The cassette is one of the coolest music formats ever, in that you could chuck them about with abandon and they’d usually still work. [Chris Borge] recently decided to see if he could recreate these plastic audio packages himself, with great success.

He kicked off his project by printing some examples of an open source cassette model he found online. The model was nicely accurate to the original Compact Cassette design, but wasn’t exactly optimized for 3D printing. It required a great deal of support material and wasn’t easy to customize.

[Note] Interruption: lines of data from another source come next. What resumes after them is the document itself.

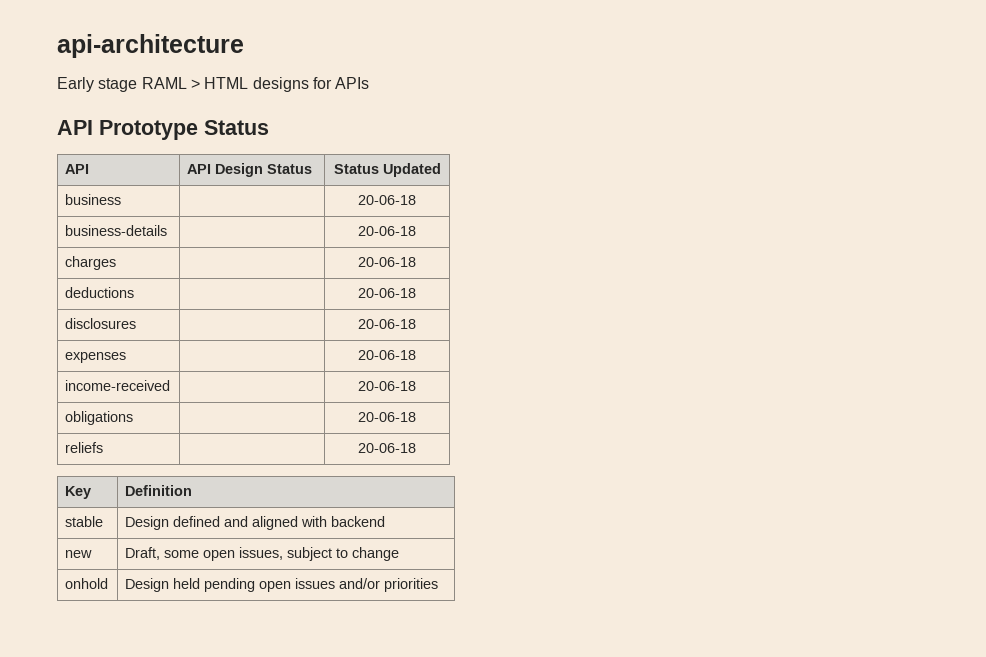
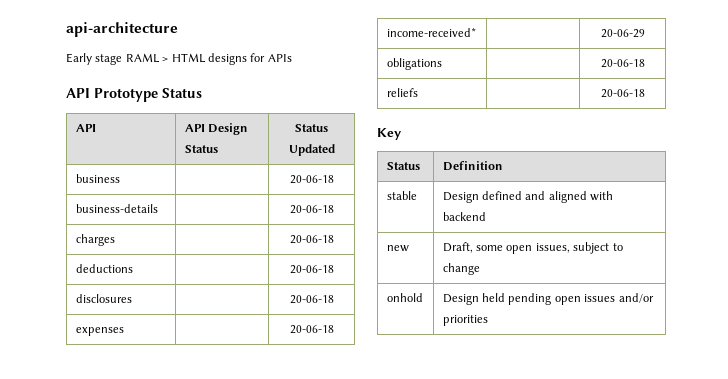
- income-received | | 20-06-18
+ income-received* | | 20-06-29
- Key | Definition
+ Key
+ Status | Definition

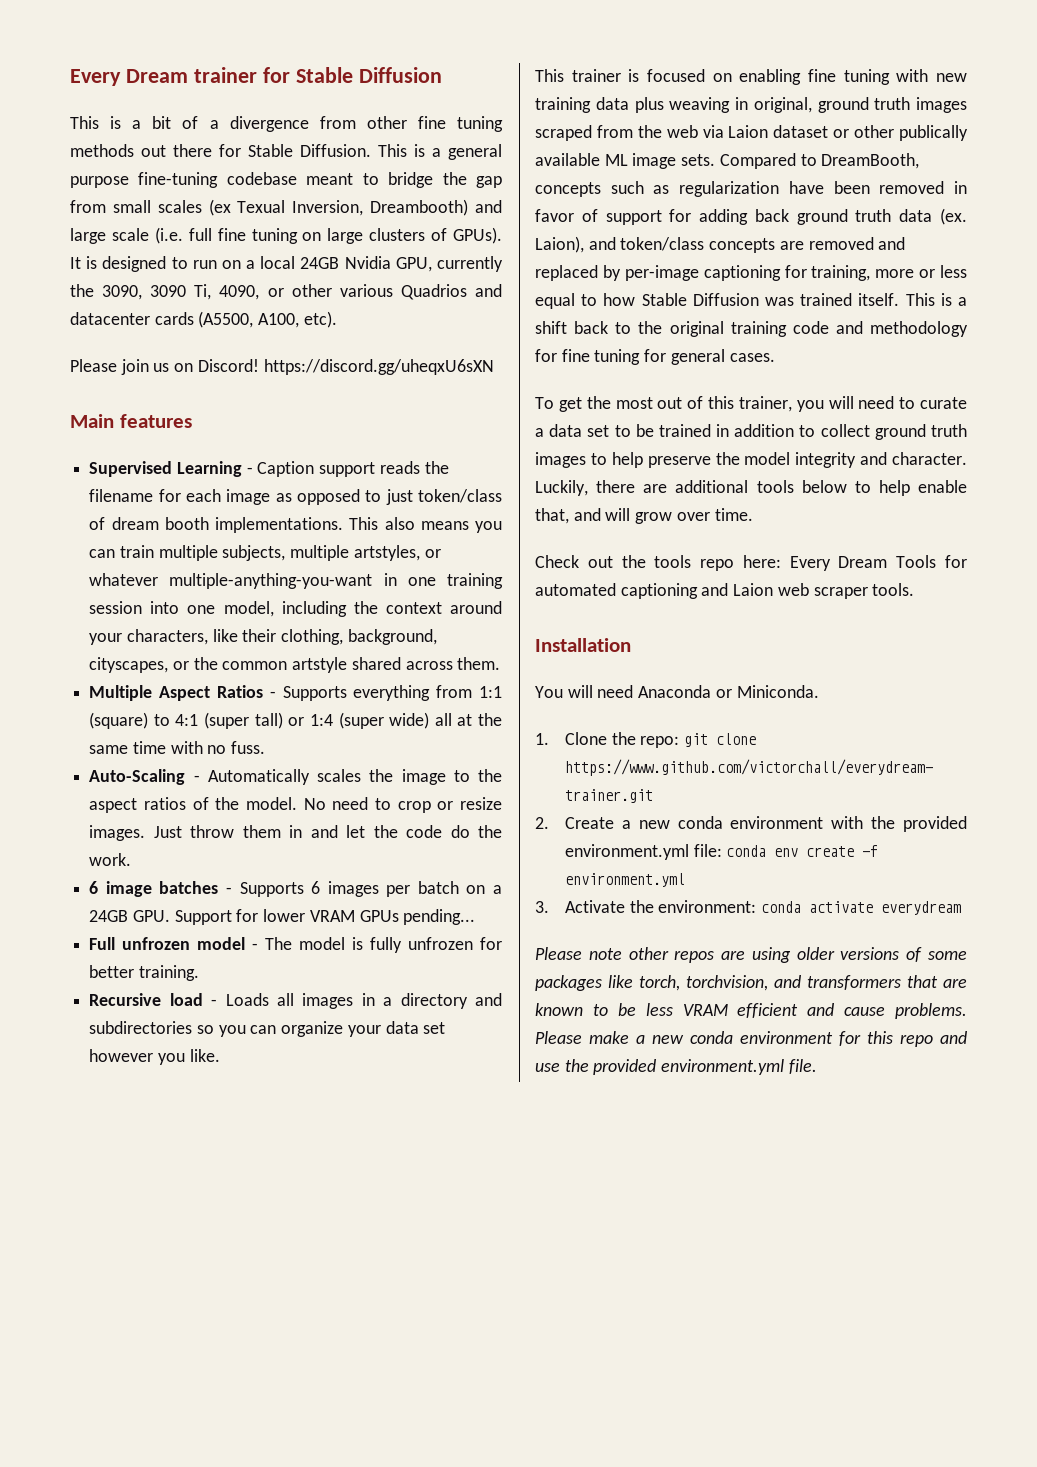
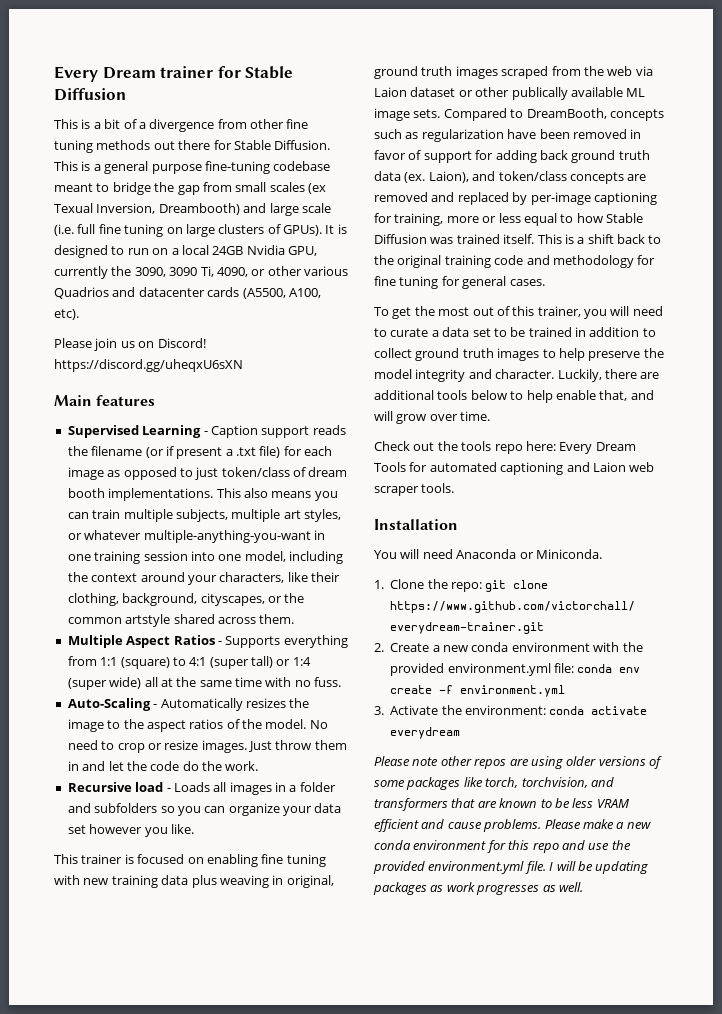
- Supervised Learning - Caption support reads the filename for each image as opposed to just token/class of dream booth implementations.
+ Supervised Learning - Caption support reads the filename (or if present a .txt file) for each image as opposed to just token/class of dream booth implementations.
- This also means you can train multiple subjects, multiple artstyles, or whatever multiple-anything-you-want in one training session into one model, including the context around your characters, like their clothing, background, cityscapes, or the common artstyle shared across them.
+ This also means you can train multiple subjects, multiple art styles, or whatever multiple-anything-you-want in one training session into one model, including the context around your characters, like their clothing, background, cityscapes, or the common artstyle shared across them.
- Auto-Scaling - Automatically scales the image to the aspect ratios of the model.
+ Auto-Scaling - Automatically resizes the image to the aspect ratios of the model.
- 6 image batches - Supports 6 images per batch on a 24GB GPU. Support for lower VRAM GPUs pending...
- Full unfrozen model - The model is fully unfrozen for better training.
- Recursive load - Loads all images in a directory and subdirectories so you can organize your data set however you like.
+ Recursive load - Loads all images in a folder and subfolders so you can organize your data set however you like.
+ I will be updating packages as work progresses as well.

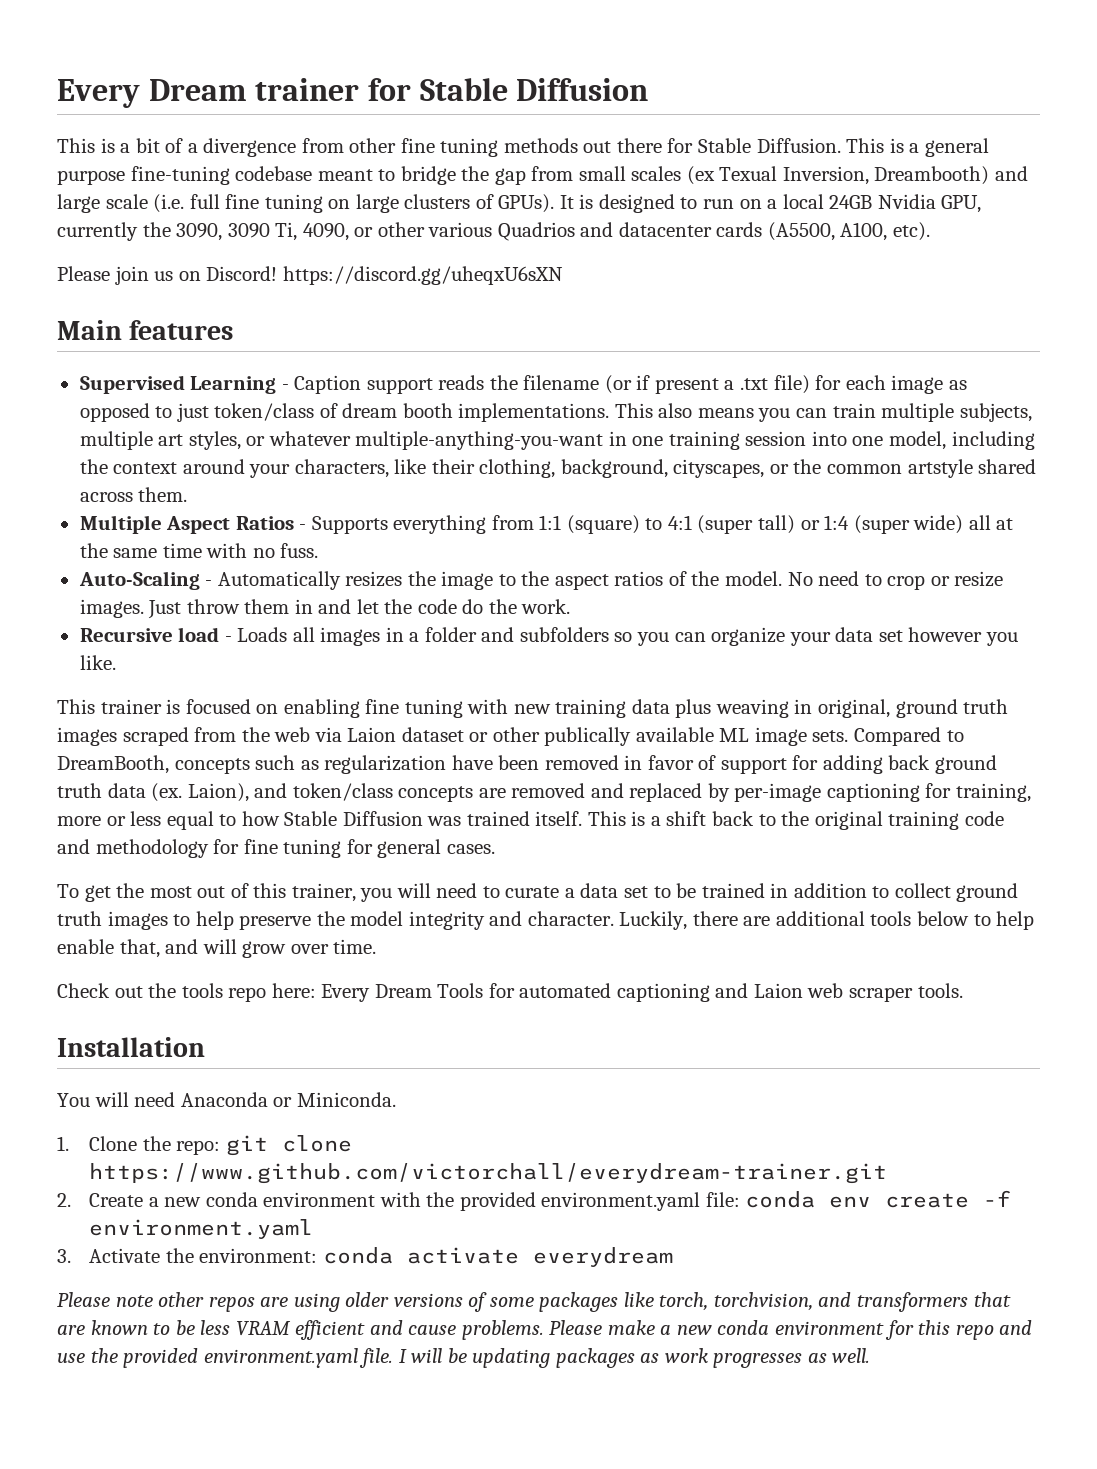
- 2. Create a new conda environment with the provided environment.yml file: conda env create -f environment.yml
+ 2. Create a new conda environment with the provided environment.yaml file: conda env create -f environment.yaml
- Please make a new conda environment for this repo and use the provided environment.yml file.
+ Please make a new conda environment for this repo and use the provided environment.yaml file.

[Chris] ended up splitting the model into multiple components, which could then be assembled with glue later. He then set about customizing the cassette shells with Minecraft artwork. Details of the artwork are baked into the model at varying heights just 1/10th of the total layer height. This makes it easy to designate which sections should be printed with which filament during his multi-colored print. And yet, because the height difference is below a full layer height, the details all end up on the same layer to avoid any ugly gaps between the sections. From there, it’s a simple matter of transferring over the mechanical parts from an existing cassette tape to make the final thing work.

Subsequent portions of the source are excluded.